Une discographie impressionnante et aujourd’hui consacrée qui n’en évite pas moins certains gestes trop convenus caractérisant paradoxalement la production avant-gardiste contemporaine : c’est ce qui frappe à l’écoute de la pièce qui constitue Shutting Down Here, en contournant certains lieux communs trop souvent entendus pour s’engager dans une passionnante relecture de l’héritage des musiques dites électro-acoustiques. Comme l’explique la notice qui accompagne le disque, celui-ci « couvre symboliquement une période de trente ans, entre deux visites de Jim O’Rourke au GRM, la première en tant que jeune homme fasciné par l’institution et son répertoire, la seconde en tant que musicien accompli (…) », mais qui éviterait l’écueil de l’hommage trop référencé pour proposer un réinvestissement personnel de cette tradition.
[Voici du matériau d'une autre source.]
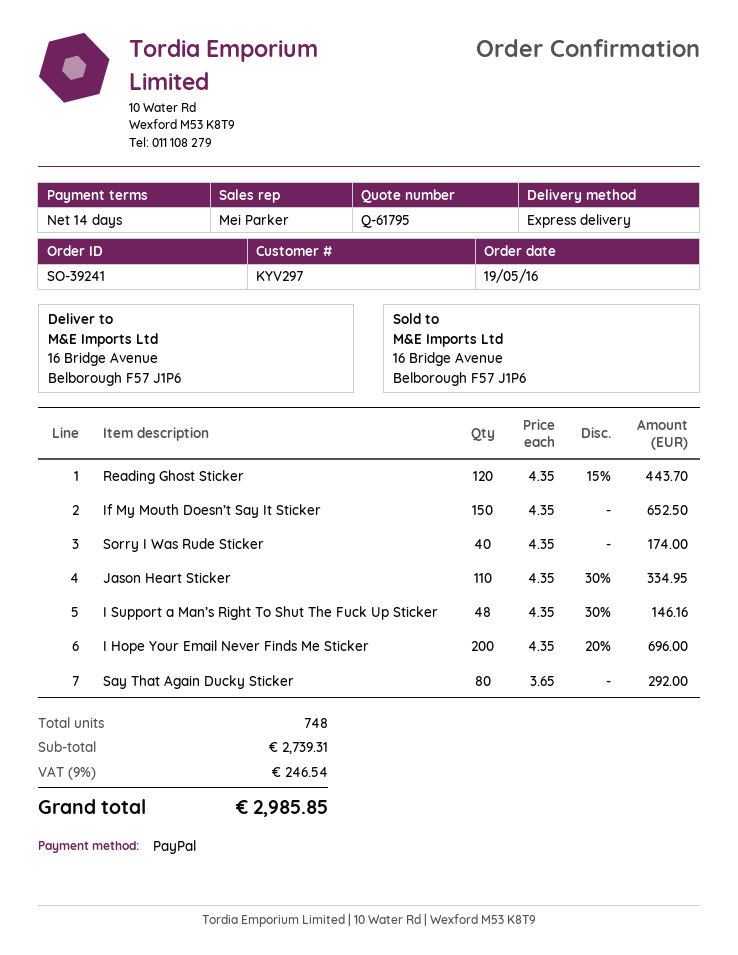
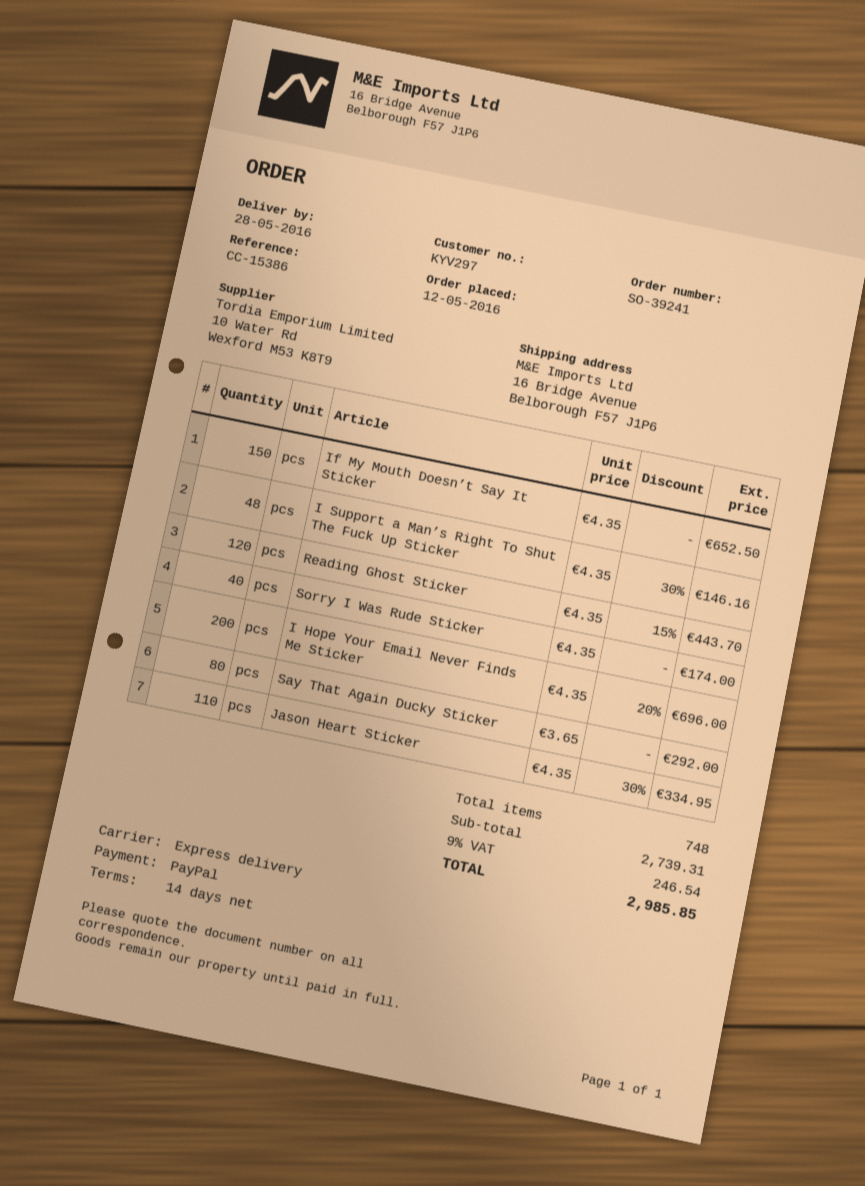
order date: 2016-05-19 -> 2016-05-12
Les trente-quatre minutes que dure Shutting Down Here confrontent en effet la pianiste Eiko Ishibashi, Atsuko Hatano aux cordes et Einvind Lønning à la trompette, permettant au travail de O’Rourke de prendre toute sa portée : textures électroniques, laptop music et field recording côtoient la matérialité instrumentale propre aux musiques improvisées, pour ici explorer une esthétique issue de la musique concrète. On pense bien évidemment aux grandes figures du studio de recherche français, comme François Bayle ou Bernard Parmegiani, qui auraient rencontré d’autres influences du côté des avant-gardes minimalistes nord-américaines notamment. Tout en quiétude et tension, alternant réductionnisme et abstraction bruitiste, la pièce est impressionnante de maîtrise.
Et c’est dire tout le plaisir que nous pouvons avoir à « retrouver » un Jim O’Rourke au sommet de son art, aujourd’hui « retiré » au Japon et parfois peu disposé à nous donner de ses nouvelles, mais qui ici profite de cette nouvelle série du label Mego consacrée au GRM pour nous rappeler qu’il est bien l’un de nos contemporains essentiels.
P.S : Saluons par la même occasion l’initiative du label autrichien qui, après sa fameuse Recollection GRM, inaugure avec ce disque et un autre Forma / Metabolist Meter de Lucy Railton / Max Eilbacher, une nouvelle série Portraits GRM. Consacrée à des figures émergentes de la scène expérimentale contemporaine, elle témoigne aussi et surtout de la vitalité d’une institution qui aura fêté en 2018 ses soixante années d’activités.